Courtesy Insight Cuba

Call it a hot destination — the popularity of newly legal tours to Cuba has far exceeded industry expectations.

Last year, the Obama administration loosened restrictions on some American travel to Cuba, allowing tour operators to apply for licenses to take Americans on specially designated “people to people” tours. A limited number of tour operators applied for and were granted licenses. Those tour operators now report that demand for the Cuba trips has been even stronger than expected.

“It’s blowing our expectations away,” said Tom Popper, director of Insight Cuba. “With all of the pent-up demand for Cuba, it’s not a total surprise. Six months ago, we had 150 departures, and we just added 70 more.”
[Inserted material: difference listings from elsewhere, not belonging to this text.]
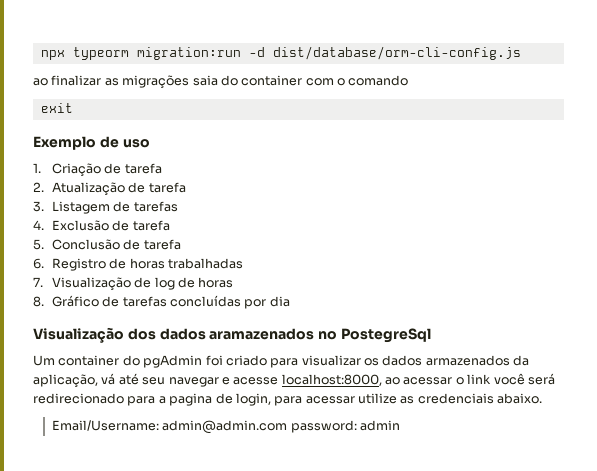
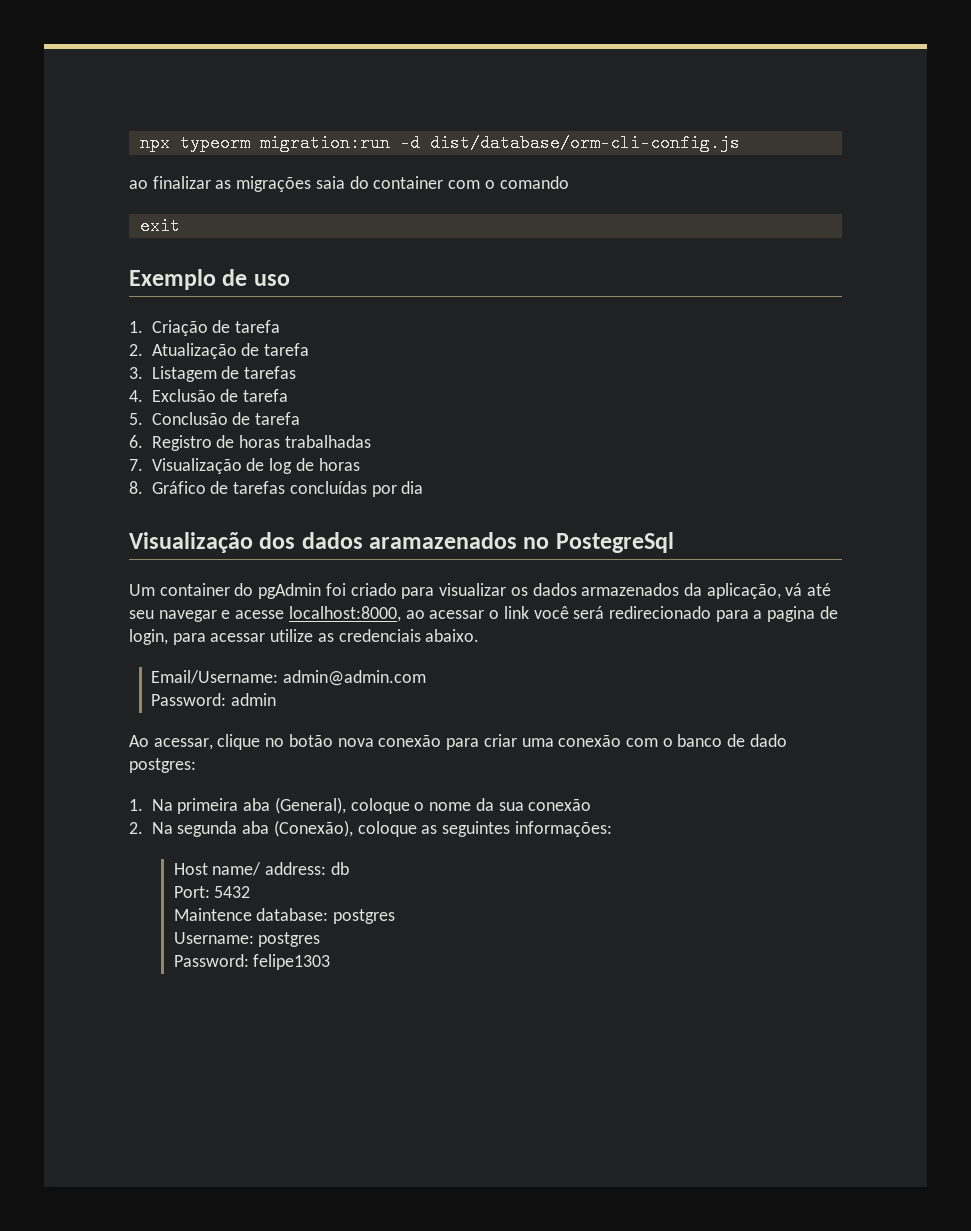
- Email/Username: admin@admin.com password: admin
+ Email/Username: admin@admin.com
+ Password: admin
+ Ao acessar, clique no botão nova conexão para criar uma conexão com o banco de dado postgres:
+ 1. Na primeira aba (General), coloque o nome da sua conexão
+ 2. Na segunda aba (Conexão), coloque as seguintes informações:
+ Host name/ address: db
+ Port: 5432
+ Maintence database: postgres
+ Username: postgres
+ Password: felipe1303

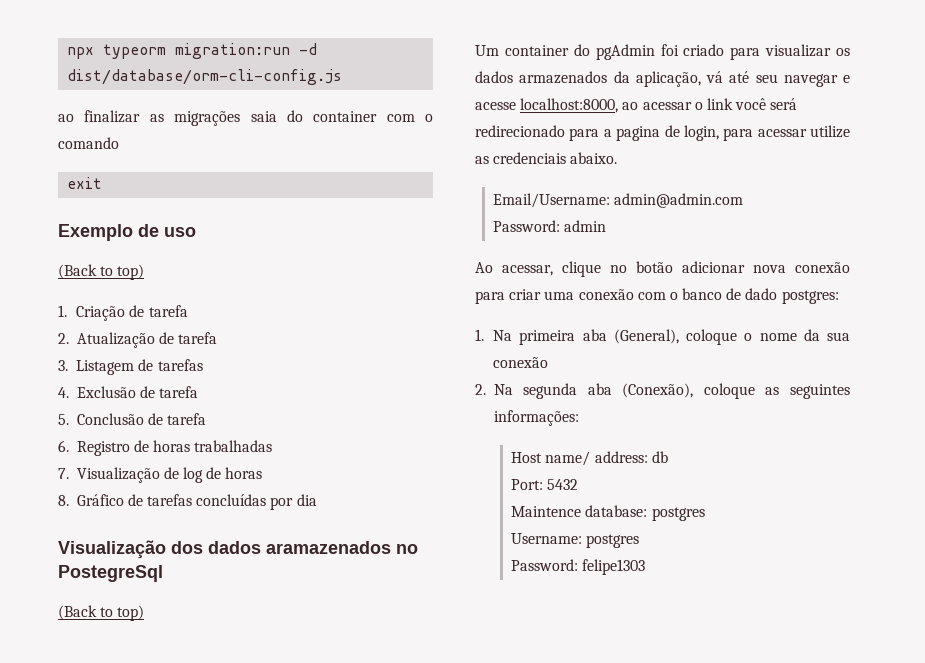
  Exemplo de uso
+ (Back to top)
  Visualização dos dados aramazenados no PostegreSql
+ (Back to top)
- Ao acessar, clique no botão nova conexão para criar uma conexão com o banco de dado postgres:
+ Ao acessar, clique no botão adicionar nova conexão para criar uma conexão com o banco de dado postgres:

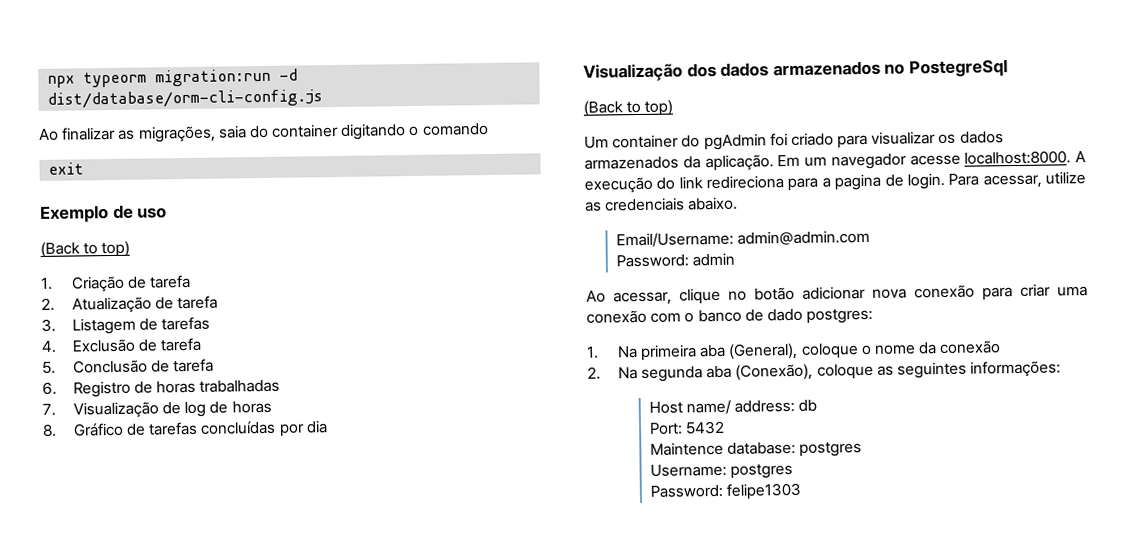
- ao finalizar as migrações saia do container com o comando
+ Ao finalizar as migrações, saia do container digitando o comando
- Visualização dos dados aramazenados no PostegreSql
+ Visualização dos dados armazenados no PostegreSql
- Um container do pgAdmin foi criado para visualizar os dados armazenados da aplicação, vá até seu navegar e acesse localhost:8000, ao acessar o link você será redirecionado para a pagina de login, para acessar utilize as credenciais abaixo.
+ Um container do pgAdmin foi criado para visualizar os dados armazenados da aplicação. Em um navegador acesse localhost:8000. A execução do link redireciona para a pagina de login. Para acessar, utilize as credenciais abaixo.
- 1. Na primeira aba (General), coloque o nome da sua conexão
+ 1. Na primeira aba (General), coloque o nome da conexão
Friendly Plant Travel, a tour operator based in Jenkintown, Pa., received a license to take tours to Cuba in September and operated its first tour there in January. Owner Peggy Goldman said many of her existing customers were eagerly awaiting an opportunity to go.

“We had a lot of travelers that have been traveling with us over the years who were incredibly excited about the opportunity,” she said. “So far for 2012, we’ve got about 1,500 people booked. We’re selling out our departures and adding as many departures as we can.”

Premier World Tours, an operator based in Redondo Beach, Calif., began taking groups to Cuba last year. Vice president of sales Stephen Birkett said the popularity of tours to Cuba has surpassed that of any other tour the company offers.

“The demand is tremendous — it’s like no tour that I’ve ever seen in my 22 years in the group travel business,” he said. “It’s because Americans haven’t been able to travel there for 50 to 60 years.

“We basically filled 50 full buses on this tour within four weeks of putting the program out there. This year, we’ll double that, having 100 full buses in Cuba without question.”

The government also recently awarded a license to Collette Vacations, which is taking its first passengers to Cuba this month. Tony Etienne, Collette’s vice president of business development, said that preformed groups such as churches and banks clubs were the first to book trips.

“Existing travelers have told us for years that Cuba is one of their dream destinations, but we just couldn’t take them there,” he said. “When this originally came about in early June of 2011, our banks, churches and nonprofit groups came and said, ‘When you have it, we want to do it.’

“So the fastest way to market it was with the preformed groups, which had the experience and ability to offer an international destination and one that has some quirks.”

Restrictions put in place by the Office of Foreign Asset Control (the Treasury Department agency that issues Cuba travel licenses) make people-to-people tours different than some traditional vacations. Tours operated under a people-to-people license must have a full-time itinerary of cultural and educational interactions with Cuban people.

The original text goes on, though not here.